Watch the Recording: Communication with Children about Life Threatening Conditions: implications for Long Term Psychological Health Featured

Previous studies across the globe have highlighted the importance of communication with children and families, and the impact that telling, or not telling, has on both the patient and their family. Effective communication has been associated with better psychological outcomes, as well as improved treatment adherence and disease progression. Watch this important webinar from the Dept of Psychiatry at the University of Oxford. 

 

About the session
Parents would do anything to protect their children from distress, but in the midst of the COVID-19 pandemic, children are inevitably exposed to large amounts of information about the virus and heightened levels of stress and anxiety in the adults around them. Previous studies across the globe have highlighted the importance of communication with children and families, and the impact that telling, or not telling, has on both the patient and their family.

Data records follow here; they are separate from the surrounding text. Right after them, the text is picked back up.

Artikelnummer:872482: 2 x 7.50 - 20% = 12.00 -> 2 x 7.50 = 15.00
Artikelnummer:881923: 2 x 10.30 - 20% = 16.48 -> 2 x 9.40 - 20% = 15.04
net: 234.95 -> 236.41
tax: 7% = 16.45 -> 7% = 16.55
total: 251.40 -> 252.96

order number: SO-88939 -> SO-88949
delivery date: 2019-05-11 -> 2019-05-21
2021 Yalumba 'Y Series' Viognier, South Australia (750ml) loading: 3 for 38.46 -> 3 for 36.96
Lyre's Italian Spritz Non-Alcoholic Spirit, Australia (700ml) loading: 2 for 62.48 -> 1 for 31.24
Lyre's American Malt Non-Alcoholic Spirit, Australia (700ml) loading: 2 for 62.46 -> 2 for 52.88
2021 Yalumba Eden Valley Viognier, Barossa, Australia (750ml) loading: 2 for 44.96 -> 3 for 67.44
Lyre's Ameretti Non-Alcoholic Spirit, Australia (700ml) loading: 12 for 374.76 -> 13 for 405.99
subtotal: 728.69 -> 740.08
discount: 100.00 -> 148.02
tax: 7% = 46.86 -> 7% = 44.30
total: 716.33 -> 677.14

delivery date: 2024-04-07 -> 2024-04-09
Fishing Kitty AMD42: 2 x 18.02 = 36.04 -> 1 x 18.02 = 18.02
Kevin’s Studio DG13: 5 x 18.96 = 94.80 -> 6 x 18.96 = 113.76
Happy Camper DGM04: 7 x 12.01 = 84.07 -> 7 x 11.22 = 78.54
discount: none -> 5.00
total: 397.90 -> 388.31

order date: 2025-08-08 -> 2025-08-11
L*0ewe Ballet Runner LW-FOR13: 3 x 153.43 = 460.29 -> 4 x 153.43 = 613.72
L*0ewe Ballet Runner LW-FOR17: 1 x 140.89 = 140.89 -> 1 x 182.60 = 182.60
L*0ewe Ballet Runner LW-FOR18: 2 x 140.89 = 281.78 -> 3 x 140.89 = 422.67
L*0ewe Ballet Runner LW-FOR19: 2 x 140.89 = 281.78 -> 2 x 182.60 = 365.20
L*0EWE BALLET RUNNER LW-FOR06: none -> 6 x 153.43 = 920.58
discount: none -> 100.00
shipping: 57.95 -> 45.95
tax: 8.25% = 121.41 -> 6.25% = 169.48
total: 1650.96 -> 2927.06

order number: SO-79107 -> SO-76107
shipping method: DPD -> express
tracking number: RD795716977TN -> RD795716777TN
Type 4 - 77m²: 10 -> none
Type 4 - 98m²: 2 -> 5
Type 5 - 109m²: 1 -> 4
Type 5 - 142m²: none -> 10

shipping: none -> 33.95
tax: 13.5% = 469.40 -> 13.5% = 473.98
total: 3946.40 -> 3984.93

Effective communication has been associated with better psychological outcomes, as well as improved treatment adherence and disease progression. The delivery of high quality healthcare must therefore ensure communication with families is prioritised.
However, communication about such sensitive and distressing topics are emotionally challenging, not only for children and parents, but also the healthcare professionals who undertake this important task. Drs Louise Dalton and Elizabeth Rapa will discuss their work on the importance of effective communication with children and ways to ensure the needs of children are not overlooked. They will include an overview of their platform of practical communication resources and guides for healthcare professionals and families.

About the presenters

Dr Louise Dalton is a consultant clinical psychologist with over 20 years NHS experience and Dr Elizabeth Rapa is a senior postdoctoral researcher. Under the leadership of Professor Alan Stein, the Child and Adolescent Psychiatry group at the University of Oxford focusses on elucidating the key mechanisms underpinning child development including the intergenerational transmission of difficulties in the context of adversity.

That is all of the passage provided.